Indeed, recent polls show a narrowing of the wide lead that Blair has enjoyed over Major. In the most recent poll by ICM Research and The Guardian newspaper, Labor's lead fell to 12%, from around 20% earlier in the year.

Nick Sparrow, ICM's managing director, attributes the narrowing edge to an improving economy and greater scrutiny of Labor by the public and the press. But he also notes that a large majority of respondents said strikes would be more likely under Labor than under Conservative rule.

So it is in Major's interest to play tough and try to associate Blair with the unrest. The walkouts coincide nicely with an ominous Conservative ad campaign that warns "New Labor, new danger," implying a Blair victory will mean a return to socialism. Major and other Tory spokesmen have relentlessly blasted Labor leadership for not condemning the strikes. Perhaps with an eye on the many potential swing voters who use commuter lines, Labor urged the train drivers to stop their job actions. But Blair himself has stayed out of the postal dispute.

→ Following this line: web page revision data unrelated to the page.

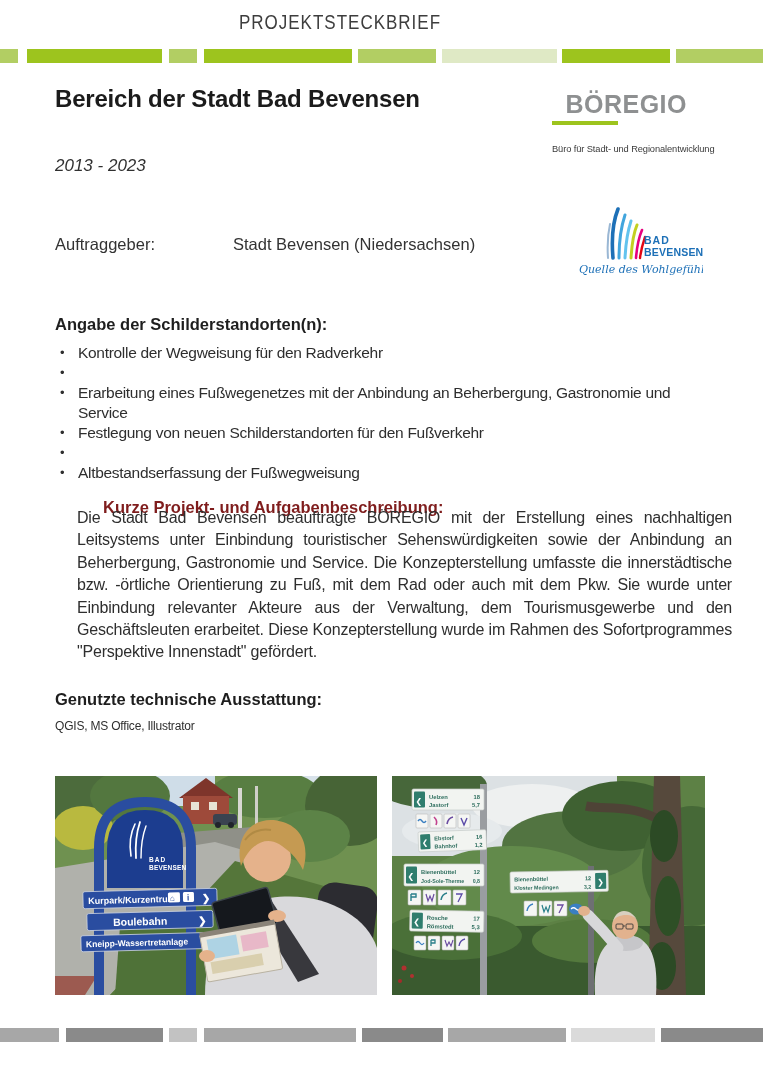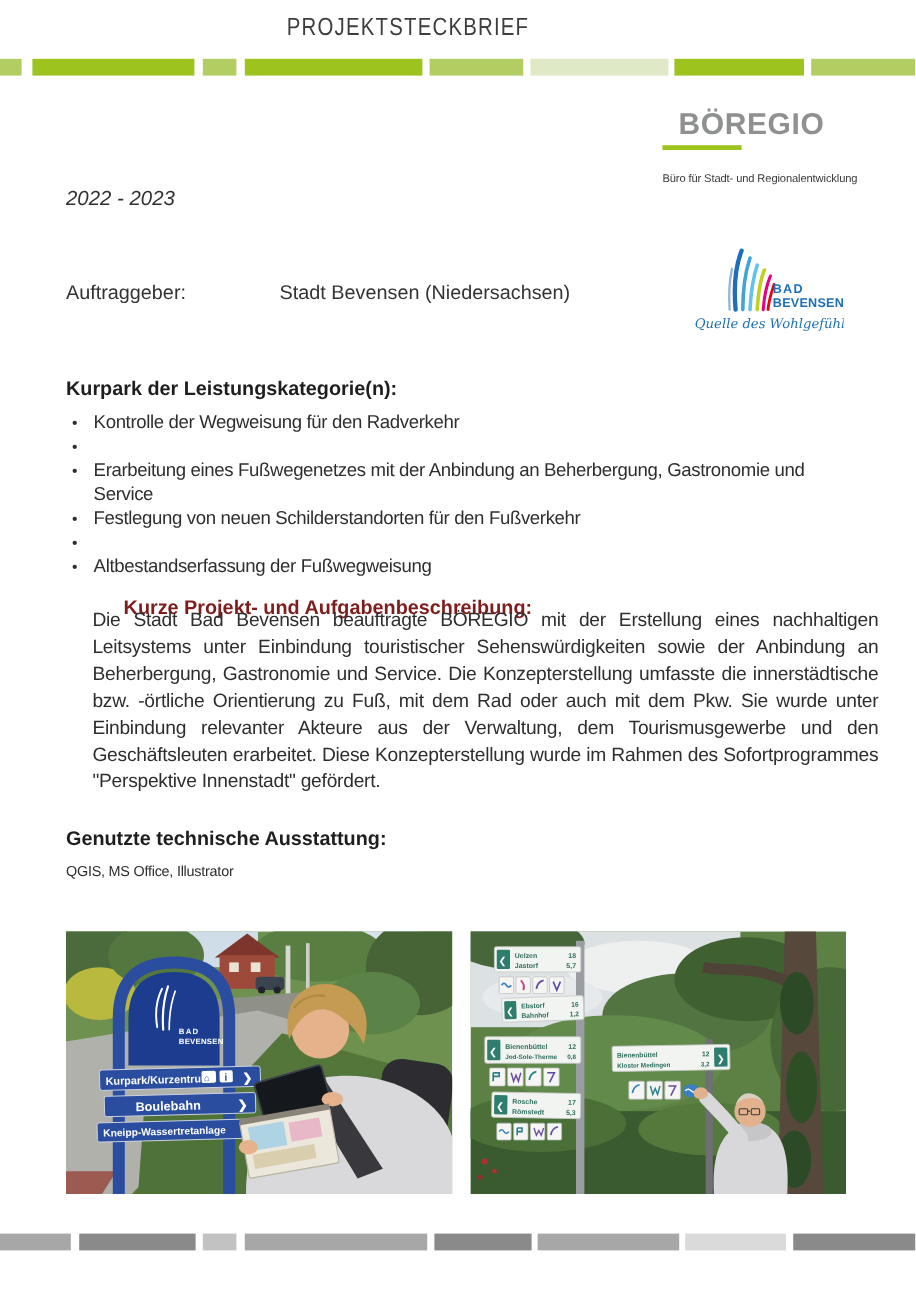--- a/index.html
+++ b/index.html
@@ -90,6 +90,7 @@
   </div>
 
   <div class="proj-title">
+    <div>Bereich der Stadt Bad Bevensen</div>
   </div>
   <div class="proj-period">2022 - 2023</div>
 

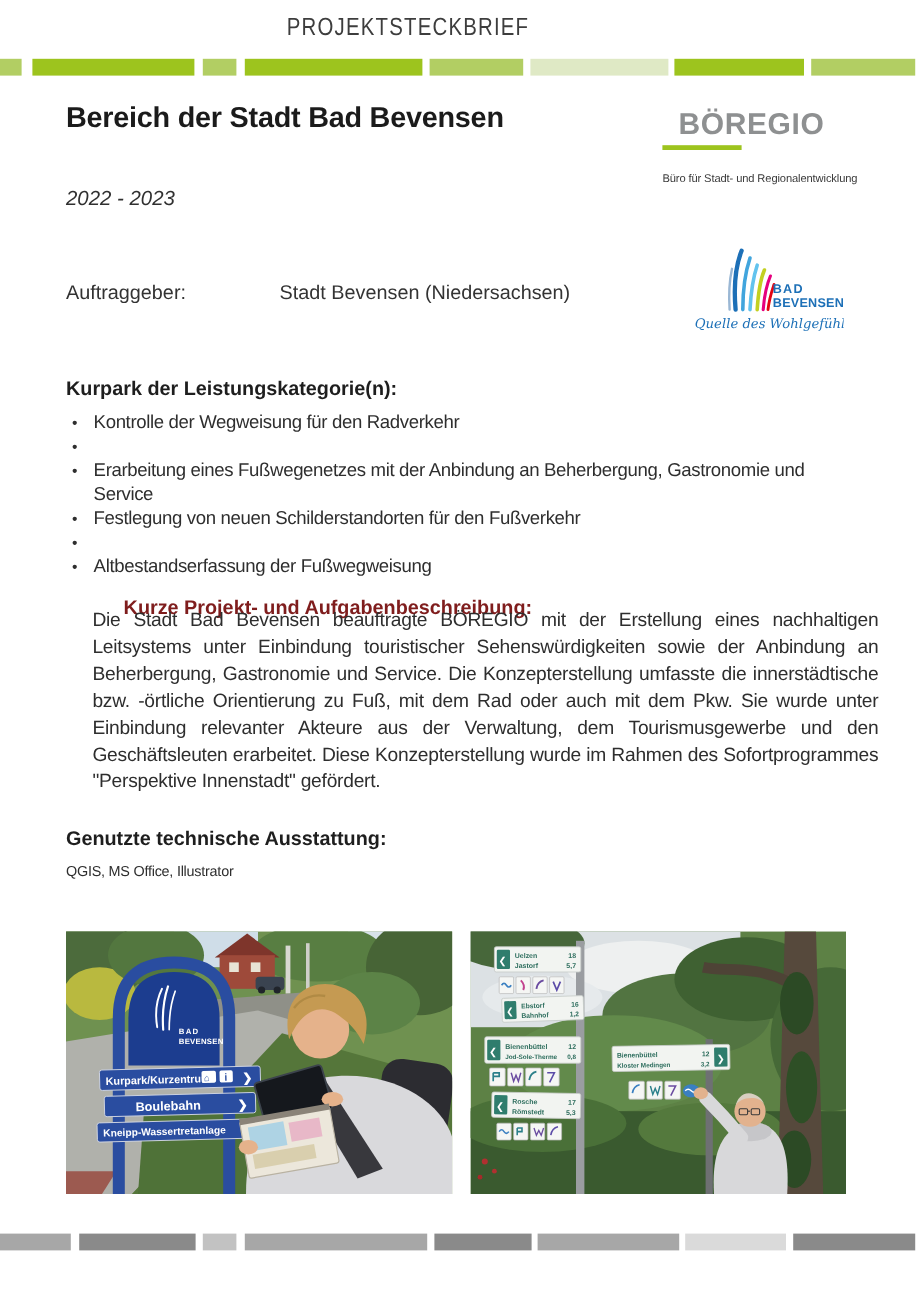--- a/index.html
+++ b/index.html
@@ -92,7 +92,7 @@
   <div class="proj-title">
     <div>Bereich der Stadt Bad Bevensen</div>
   </div>
-  <div class="proj-period">2022 - 2023</div>
+  <div class="proj-period">2013 - 2023</div>
 
   <div class="boregio">
     <span class="name">BÖREGIO</span>

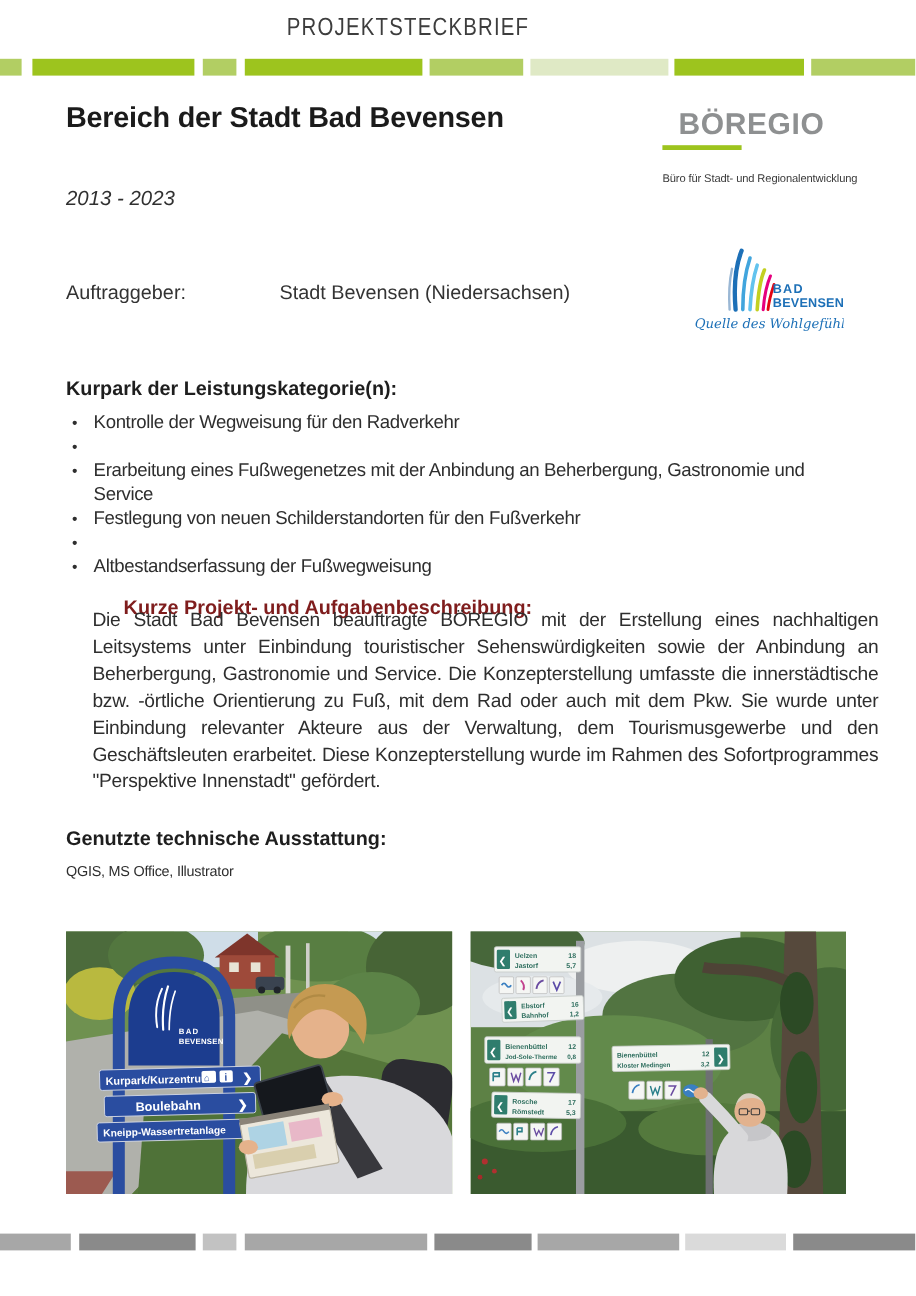--- a/index.html
+++ b/index.html
@@ -122,7 +122,7 @@
     </svg>
   </div>
 
-  <div class="cat-heading">Kurpark der Leistungskategorie(n):</div>
+  <div class="cat-heading">Angabe der Schilderstandorten(n):</div>
   <ul class="cat-list">
     <li>
         <span class="dot">•</span>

The government is taking steps that could increase tensions. It is turning up the heat on the postal workers, whose membership is split over the wisdom of striking. On Aug. 5, Trade & Industry Minister Ian Lang temporarily suspended the Royal Mail's longstanding monopoly on delivery of mail costing up to one pound, opening a window for private contractors. "We are not prepared to allow industrial disputes to inconvenience consumers and businesses," said a Ministry spokesman. In other words, letter carriers were now at risk of losing their jobs to the private sector.

ON DECK. Major package carriers, such as United Parcel Service and Federal Express, declined to take immediate advantage of Lang's offer. But TNT, another big player, said it was willing to jump in if the government would permanently end the Royal Mail's monopoly. "The only way to deal with the strikes is to end the monopoly and license a second carrier," said a TNT spokesman.

Over the next few months, tensions seem bound to grow. With 3% growth expected next year and unemployment, now 7.7%, falling, union leaders see opportunity in a tighter labor market. There is also a sense, particularly among public-sector workers, that they're being left way behind as others reap the benefits of privatization and greater efficiency. Unions may also be trying to send a warning about further privatizations.

Of course, the workers' best protection would be a Blair victory, even if the smooth leader is not that far to the left of Major. But self-destruction is one of British Labor's grand traditions.